» HOW TO COMPLETE THIS TASK: Each line in the records below, from the one that contains "subtotal: 3510.81 -> 2093.95" to the one that contains "total: 3460.81 -> 1887.79", should be reproduced exactly, the first and last included.

» PROVIDED DATA:
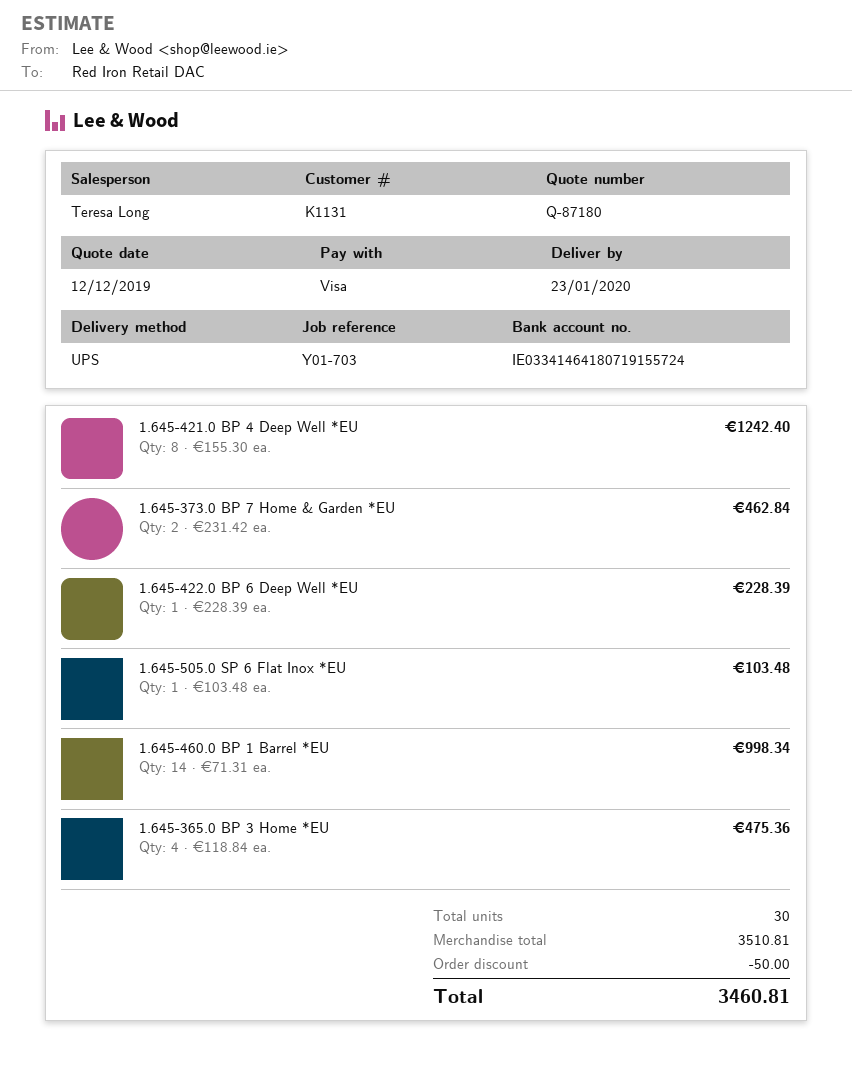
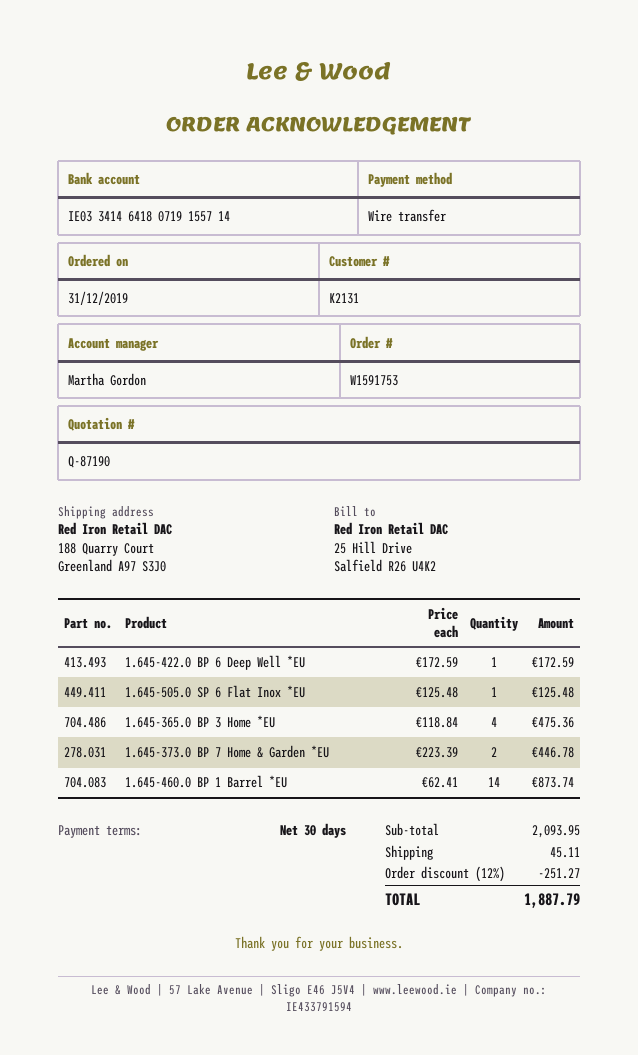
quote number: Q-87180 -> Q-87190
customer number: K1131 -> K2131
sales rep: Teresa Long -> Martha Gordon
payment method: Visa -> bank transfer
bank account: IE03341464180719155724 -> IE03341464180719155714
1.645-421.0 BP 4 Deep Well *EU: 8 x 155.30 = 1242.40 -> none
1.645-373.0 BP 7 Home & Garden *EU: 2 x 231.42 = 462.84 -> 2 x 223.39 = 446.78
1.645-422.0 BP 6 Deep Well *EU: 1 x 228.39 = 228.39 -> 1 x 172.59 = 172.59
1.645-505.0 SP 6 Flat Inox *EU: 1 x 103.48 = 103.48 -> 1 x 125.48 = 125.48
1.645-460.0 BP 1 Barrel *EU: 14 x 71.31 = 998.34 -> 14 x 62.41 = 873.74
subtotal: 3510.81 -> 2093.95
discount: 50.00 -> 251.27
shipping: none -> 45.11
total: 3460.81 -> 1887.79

...

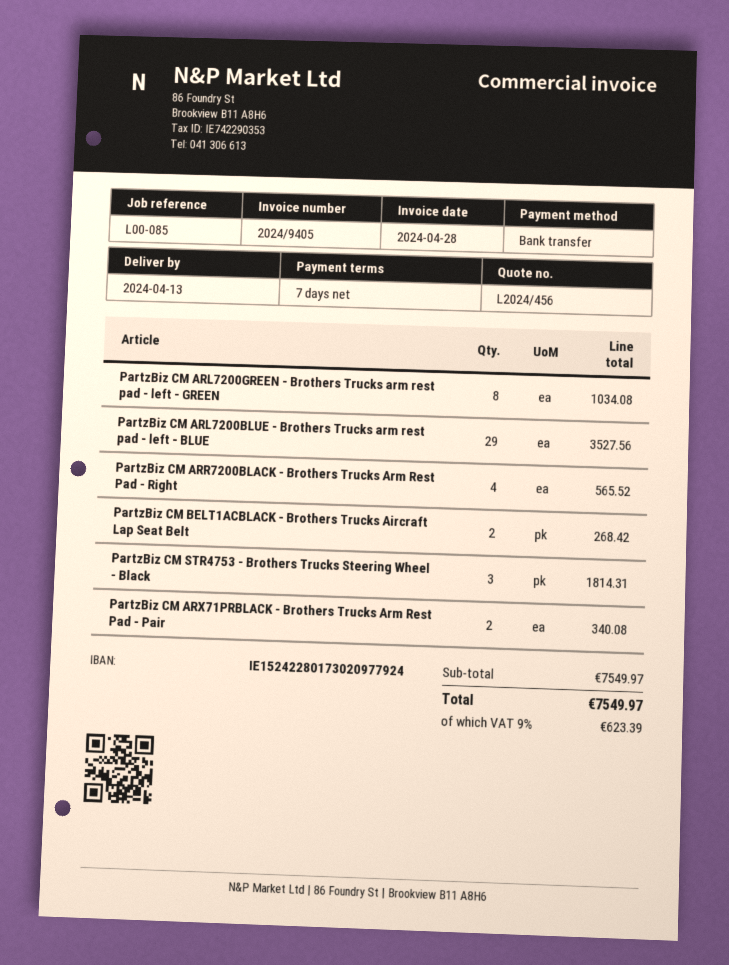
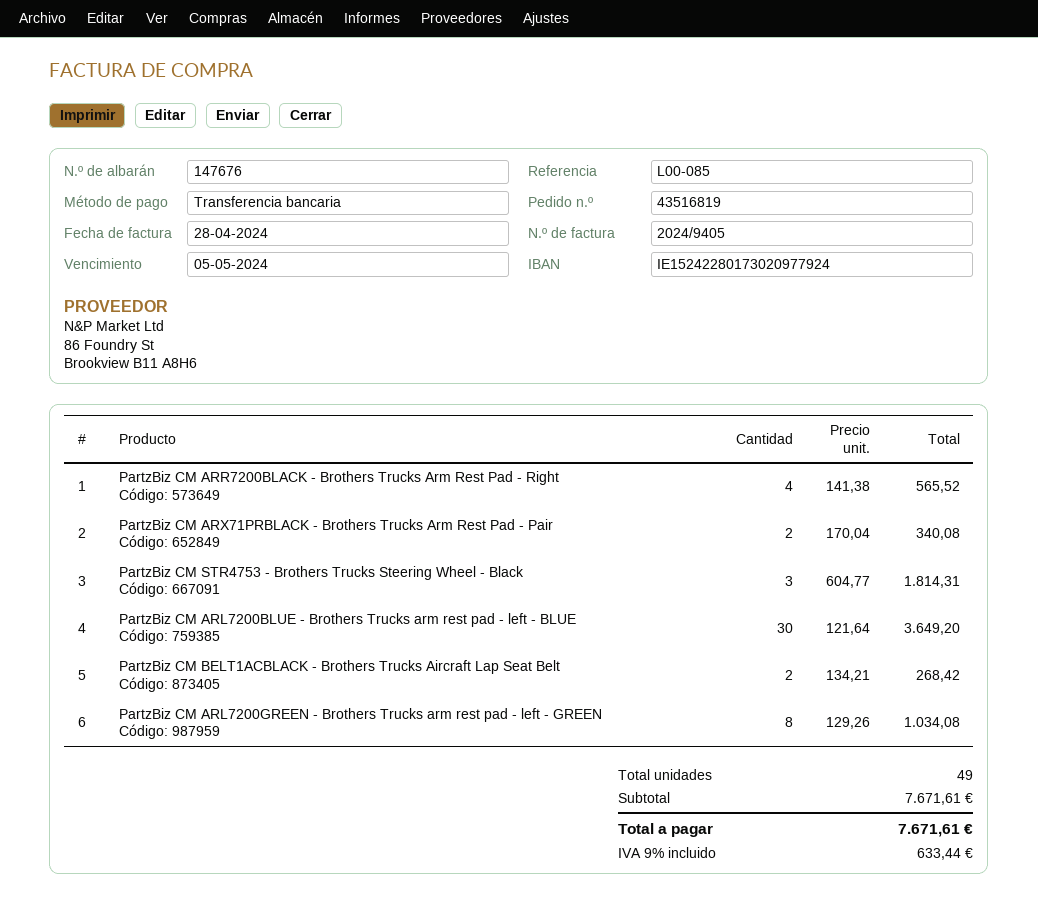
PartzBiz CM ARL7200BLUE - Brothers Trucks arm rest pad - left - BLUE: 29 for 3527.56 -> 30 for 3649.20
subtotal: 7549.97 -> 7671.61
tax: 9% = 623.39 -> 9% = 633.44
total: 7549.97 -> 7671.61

» WRITTEN ANSWER:
subtotal: 3510.81 -> 2093.95
discount: 50.00 -> 251.27
shipping: none -> 45.11
total: 3460.81 -> 1887.79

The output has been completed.